Try it: For the listing below, print exactly the lines from the line with "areas not visible from public rights of way." to the line with "- CATEGORY 2", both included, and nothing beyond them.

◆ ◆ ◆ ◆ ◆

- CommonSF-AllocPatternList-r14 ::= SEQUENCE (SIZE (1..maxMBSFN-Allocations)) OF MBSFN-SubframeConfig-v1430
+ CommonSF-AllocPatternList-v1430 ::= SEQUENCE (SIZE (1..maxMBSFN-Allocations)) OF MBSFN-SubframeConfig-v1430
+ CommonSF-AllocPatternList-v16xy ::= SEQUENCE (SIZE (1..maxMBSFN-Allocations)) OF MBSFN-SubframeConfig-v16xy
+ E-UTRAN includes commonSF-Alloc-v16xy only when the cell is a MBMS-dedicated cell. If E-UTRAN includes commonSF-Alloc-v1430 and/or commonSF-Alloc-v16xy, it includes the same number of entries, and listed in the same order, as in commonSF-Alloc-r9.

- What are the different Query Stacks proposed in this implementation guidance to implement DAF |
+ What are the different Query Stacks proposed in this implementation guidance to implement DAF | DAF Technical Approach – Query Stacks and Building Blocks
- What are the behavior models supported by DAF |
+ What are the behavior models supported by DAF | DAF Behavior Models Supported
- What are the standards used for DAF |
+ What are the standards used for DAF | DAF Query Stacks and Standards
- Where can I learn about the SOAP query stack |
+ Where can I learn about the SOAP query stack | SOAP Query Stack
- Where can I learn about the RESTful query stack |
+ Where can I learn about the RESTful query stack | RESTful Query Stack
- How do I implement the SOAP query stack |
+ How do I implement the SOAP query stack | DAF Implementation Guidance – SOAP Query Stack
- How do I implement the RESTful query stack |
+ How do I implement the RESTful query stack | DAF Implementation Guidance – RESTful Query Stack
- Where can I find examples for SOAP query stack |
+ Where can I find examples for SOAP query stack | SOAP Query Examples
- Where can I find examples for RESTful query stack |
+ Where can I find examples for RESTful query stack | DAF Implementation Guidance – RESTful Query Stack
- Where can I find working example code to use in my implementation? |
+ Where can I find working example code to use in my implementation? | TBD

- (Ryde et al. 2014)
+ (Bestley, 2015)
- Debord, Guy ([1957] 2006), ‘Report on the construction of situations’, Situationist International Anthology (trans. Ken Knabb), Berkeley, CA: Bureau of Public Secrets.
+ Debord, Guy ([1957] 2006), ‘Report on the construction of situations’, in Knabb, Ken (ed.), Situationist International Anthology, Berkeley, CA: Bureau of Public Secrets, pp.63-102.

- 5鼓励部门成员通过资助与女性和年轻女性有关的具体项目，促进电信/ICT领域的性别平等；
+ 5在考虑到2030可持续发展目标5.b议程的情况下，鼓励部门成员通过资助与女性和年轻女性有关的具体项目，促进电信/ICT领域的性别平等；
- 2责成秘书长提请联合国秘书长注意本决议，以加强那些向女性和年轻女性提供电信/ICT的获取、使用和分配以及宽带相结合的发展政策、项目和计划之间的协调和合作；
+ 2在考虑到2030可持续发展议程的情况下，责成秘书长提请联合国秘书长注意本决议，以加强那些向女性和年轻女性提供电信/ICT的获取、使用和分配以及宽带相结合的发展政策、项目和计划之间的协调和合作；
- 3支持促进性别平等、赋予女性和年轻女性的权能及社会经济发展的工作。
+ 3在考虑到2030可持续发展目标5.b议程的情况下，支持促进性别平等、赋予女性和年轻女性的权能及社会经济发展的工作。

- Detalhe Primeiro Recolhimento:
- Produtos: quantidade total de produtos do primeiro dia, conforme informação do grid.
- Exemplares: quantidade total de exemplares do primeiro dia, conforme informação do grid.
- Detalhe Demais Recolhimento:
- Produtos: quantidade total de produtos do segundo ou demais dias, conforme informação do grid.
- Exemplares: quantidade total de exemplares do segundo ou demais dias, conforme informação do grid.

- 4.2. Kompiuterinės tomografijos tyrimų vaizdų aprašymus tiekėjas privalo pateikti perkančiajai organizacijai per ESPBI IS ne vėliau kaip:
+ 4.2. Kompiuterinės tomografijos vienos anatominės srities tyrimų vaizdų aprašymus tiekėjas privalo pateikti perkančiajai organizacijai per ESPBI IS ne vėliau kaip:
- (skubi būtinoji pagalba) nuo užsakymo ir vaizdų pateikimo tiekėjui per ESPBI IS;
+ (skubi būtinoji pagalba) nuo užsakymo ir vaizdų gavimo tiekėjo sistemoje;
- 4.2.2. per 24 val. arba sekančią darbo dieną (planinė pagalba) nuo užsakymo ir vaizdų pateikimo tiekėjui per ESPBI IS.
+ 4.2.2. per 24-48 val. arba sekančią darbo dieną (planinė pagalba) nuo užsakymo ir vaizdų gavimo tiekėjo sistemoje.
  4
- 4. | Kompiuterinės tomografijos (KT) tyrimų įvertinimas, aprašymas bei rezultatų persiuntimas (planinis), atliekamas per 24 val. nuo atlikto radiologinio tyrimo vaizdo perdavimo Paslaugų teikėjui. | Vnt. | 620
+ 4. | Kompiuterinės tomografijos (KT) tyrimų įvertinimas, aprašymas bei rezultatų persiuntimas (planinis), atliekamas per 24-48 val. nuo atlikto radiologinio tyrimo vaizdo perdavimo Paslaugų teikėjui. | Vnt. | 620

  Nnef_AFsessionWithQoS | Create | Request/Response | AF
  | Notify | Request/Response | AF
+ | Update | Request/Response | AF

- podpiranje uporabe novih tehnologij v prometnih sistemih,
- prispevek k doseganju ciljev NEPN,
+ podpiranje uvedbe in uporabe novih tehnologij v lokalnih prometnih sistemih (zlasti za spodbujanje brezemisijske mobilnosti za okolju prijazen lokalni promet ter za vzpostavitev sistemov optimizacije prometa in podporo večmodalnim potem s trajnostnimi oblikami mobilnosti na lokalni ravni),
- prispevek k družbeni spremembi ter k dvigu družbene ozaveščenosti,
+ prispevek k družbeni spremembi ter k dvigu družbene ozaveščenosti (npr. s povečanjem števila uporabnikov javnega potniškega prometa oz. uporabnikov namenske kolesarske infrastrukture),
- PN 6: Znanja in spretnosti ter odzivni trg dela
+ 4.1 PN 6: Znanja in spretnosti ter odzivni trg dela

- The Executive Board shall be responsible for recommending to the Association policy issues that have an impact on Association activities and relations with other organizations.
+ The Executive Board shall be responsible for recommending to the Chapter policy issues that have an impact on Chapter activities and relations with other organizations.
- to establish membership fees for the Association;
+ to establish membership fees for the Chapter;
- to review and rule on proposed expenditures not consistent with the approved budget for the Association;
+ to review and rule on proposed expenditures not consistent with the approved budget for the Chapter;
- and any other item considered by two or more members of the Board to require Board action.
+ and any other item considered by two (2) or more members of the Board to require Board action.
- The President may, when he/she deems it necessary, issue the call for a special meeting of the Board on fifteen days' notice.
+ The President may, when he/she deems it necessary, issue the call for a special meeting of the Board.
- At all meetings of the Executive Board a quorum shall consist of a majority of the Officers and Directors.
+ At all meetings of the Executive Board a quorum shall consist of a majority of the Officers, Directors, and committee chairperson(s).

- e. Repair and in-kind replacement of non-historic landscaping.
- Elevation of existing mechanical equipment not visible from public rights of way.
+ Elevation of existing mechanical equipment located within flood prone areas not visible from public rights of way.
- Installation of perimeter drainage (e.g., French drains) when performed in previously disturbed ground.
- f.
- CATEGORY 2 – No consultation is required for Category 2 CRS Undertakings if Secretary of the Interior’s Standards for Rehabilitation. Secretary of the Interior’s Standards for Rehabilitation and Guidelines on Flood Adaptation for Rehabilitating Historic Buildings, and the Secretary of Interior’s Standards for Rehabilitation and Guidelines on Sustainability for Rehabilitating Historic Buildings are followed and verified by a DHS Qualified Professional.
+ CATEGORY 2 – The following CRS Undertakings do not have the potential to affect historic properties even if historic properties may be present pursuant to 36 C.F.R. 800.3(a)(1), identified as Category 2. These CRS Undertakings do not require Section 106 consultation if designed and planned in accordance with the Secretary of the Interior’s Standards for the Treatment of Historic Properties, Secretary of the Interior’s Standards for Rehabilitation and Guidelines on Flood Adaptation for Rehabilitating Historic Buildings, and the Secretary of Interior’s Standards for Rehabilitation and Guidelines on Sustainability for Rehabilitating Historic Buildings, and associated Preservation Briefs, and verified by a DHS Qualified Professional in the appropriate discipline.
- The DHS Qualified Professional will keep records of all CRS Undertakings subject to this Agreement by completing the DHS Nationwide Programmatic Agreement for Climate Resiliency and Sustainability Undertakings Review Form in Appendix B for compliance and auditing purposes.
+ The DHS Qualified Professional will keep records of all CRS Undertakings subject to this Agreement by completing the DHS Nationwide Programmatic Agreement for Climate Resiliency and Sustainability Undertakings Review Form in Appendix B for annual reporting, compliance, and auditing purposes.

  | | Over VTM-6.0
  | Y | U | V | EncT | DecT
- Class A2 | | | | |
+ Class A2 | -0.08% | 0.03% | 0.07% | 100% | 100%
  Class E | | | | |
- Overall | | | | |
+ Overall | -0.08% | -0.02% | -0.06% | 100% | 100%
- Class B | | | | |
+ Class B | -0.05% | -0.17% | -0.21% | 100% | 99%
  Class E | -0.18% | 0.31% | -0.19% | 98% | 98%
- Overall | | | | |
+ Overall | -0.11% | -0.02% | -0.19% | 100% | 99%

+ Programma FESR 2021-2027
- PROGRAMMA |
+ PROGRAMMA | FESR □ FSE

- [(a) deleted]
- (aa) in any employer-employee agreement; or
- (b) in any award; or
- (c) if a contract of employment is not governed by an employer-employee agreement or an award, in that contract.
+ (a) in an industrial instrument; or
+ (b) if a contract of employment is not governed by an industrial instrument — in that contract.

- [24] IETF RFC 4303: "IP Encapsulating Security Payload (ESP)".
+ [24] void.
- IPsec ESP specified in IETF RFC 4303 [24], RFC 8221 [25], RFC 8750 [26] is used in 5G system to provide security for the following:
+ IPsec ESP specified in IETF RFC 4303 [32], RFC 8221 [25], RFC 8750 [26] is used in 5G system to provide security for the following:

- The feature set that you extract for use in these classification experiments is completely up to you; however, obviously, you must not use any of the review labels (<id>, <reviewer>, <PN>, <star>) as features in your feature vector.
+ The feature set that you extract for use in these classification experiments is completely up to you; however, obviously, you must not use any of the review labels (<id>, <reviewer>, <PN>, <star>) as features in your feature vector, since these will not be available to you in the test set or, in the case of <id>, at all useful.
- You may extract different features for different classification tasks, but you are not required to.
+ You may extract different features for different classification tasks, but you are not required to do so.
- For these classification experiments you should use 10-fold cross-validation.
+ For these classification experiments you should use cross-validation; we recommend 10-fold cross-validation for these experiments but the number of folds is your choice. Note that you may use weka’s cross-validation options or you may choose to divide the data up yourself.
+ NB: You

◆ ◆ ◆ ◆ ◆

Output:
+ Elevation of existing mechanical equipment located within flood prone areas not visible from public rights of way.
- Installation of perimeter drainage (e.g., French drains) when performed in previously disturbed ground.
- f.
- CATEGORY 2 – No consultation is required for Category 2 CRS Undertakings if Secretary of the Interior’s Standards for Rehabilitation. Secretary of the Interior’s Standards for Rehabilitation and Guidelines on Flood Adaptation for Rehabilitating Historic Buildings, and the Secretary of Interior’s Standards for Rehabilitation and Guidelines on Sustainability for Rehabilitating Historic Buildings are followed and verified by a DHS Qualified Professional.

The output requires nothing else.